Does the Yes campaign for independence have no greater priorities than introducing a largely futile debate about the role of the monarchy (your report, 29 July)?
This is a time when large swathes of the public are crying out for more clarity on a range of issues.
Yet Yes campaign chairman Dennis Canavan and others want us to spend time on a matter that seems to have well served other independent countries – Australia, Canada and New Zealand, among others – for a century or more.
It is not worth challenging an institution that seems to have broad support in the community.
Why? Because the powers of the monarchy are already limited.
What an elected government does is largely a matter of political will. The prime minister of the day writes the Queen’s Speech and there is really no matter the monarch can block, provided there is enough determination by the administration to see a matter through.
The real priorities ought to be telling us all how the government in an autonomous Scotland would be able to tax and spend – a Treasury facility.

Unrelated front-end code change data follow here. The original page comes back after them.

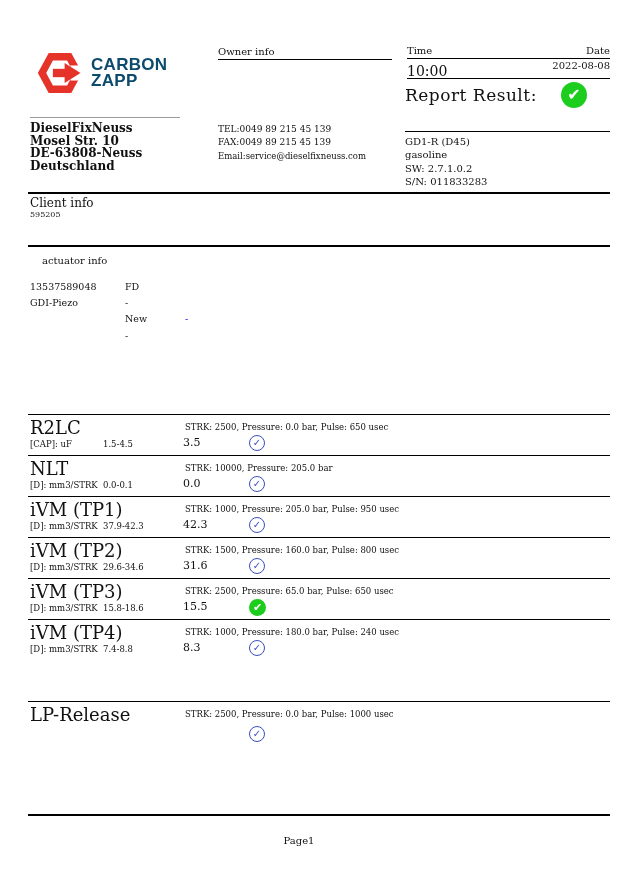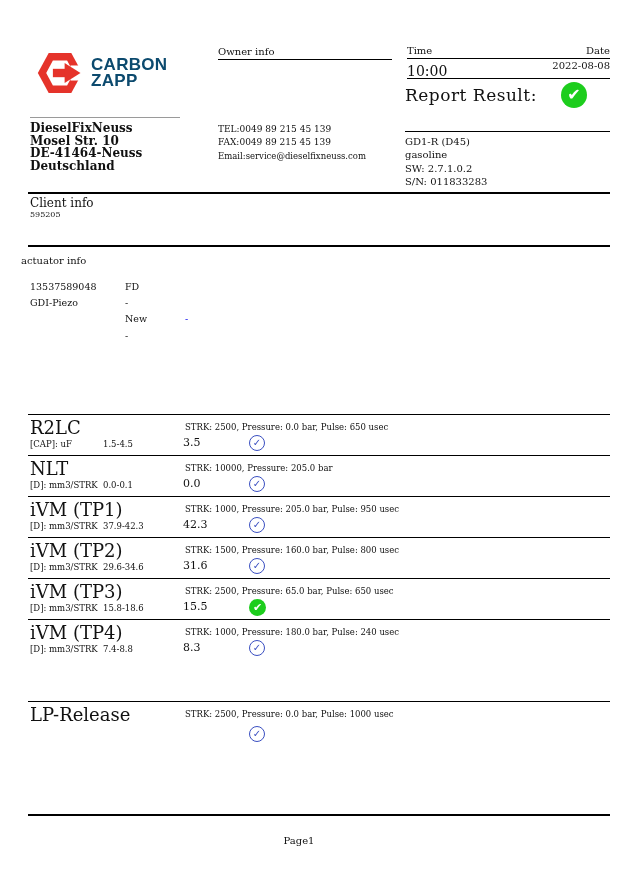--- a/index.html
+++ b/index.html
@@ -110,7 +110,7 @@
   <div class="abs addr">
     <div>DieselFixNeuss</div>
     <div>Mosel Str. 10</div>
-    <div>DE-41464-Neuss</div>
+    <div>DE-63808-Neuss</div>
     <div>Deutschland</div>
   </div>
 

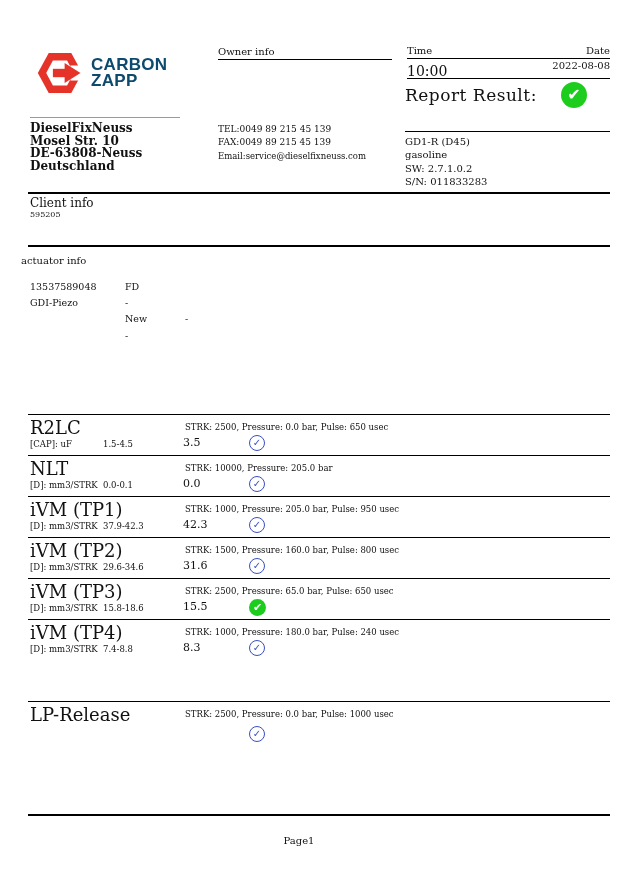--- a/index.html
+++ b/index.html
@@ -44,7 +44,7 @@
   
   .client-label{left:30px;top:196px;font-size:12px;}
   .client-id{left:30px;top:210px;font-size:8px;text-align:center;}
-  .actuator-label{left:21px;top:255px;font-size:10px;}
+  .actuator-label{left:42px;top:255px;font-size:10px;}
   .act-grid{left:30px;top:281px;width:400px;font-size:9.5px;}
   .act-row{display:flex;height:16.2px;align-items:flex-start;}
   .act-c1{width:95px;}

It ought to be telling us how the country would be adequately defended and how the armed forces would operate.
It ought to be about clarifying the question of citizenship, and the validity of passports if independence comes about.
It ought to be about determining whether oil revenues, or a proportion of them, could help underpin the economy into the future.
The debate about the future of the monarchy, its powers, its size, its influence in the media age, is one that can wait until a new state functions, and is seen to function, well.
I do get somewhat weary of the constant refrain from the Yes campaign complaining about the negativity of the unionists.
Even Lesley Riddoch, in her otherwise excellent article, “Norway’s monarchy a line to follow” (Perspective, 29 July), cannot resist the temptation to have a sideswipe at the “expert hands of scaremongers”.
If “negativity” and “scaremongering” are having the desired effect, as they seem to be, why should the Better Together campaign not continue to use such successful tactics?
Its members are, after all, defending a constitutional arrangement which, whether for self-serving or idealistic reasons, is of profound importance to them.
The only way for the First Minister to reduce the current gap in the polls is for him to follow the advice of people such as Lesley Riddoch herself and, of course, George Kerevan (Perspective, 26 July) and “dare to set out a vision” of a Scotland fundamentally different from a seriously dysfunctional UK, which he seems to wish to do no more than replicate.
Most people in Scotland are neither political idealists nor romantic dreamers and simply want society to work as well as possible so they and their families can lead decent lives.
The run-up to the referendum provides plenty of time for them to reflect on the effort and money being spent on something that, in the event of a Yes vote, is unlikely to deliver anything radical.
Anyone who doubts this should examine the experiences of new administrations in delivering real change; there is little room to manoeuvre when it comes to running a modern state.
What’s certain is that the effort and money spent on the referendum will be small change compared with that required to get an independent Scotland on the road, and we’ll be paying for it.
The First Minister desperately wants to be remembered as the person who delivered Scottish independence. When hard reality has swept away idealism and romance, the tenor of his memory might not be what he hoped.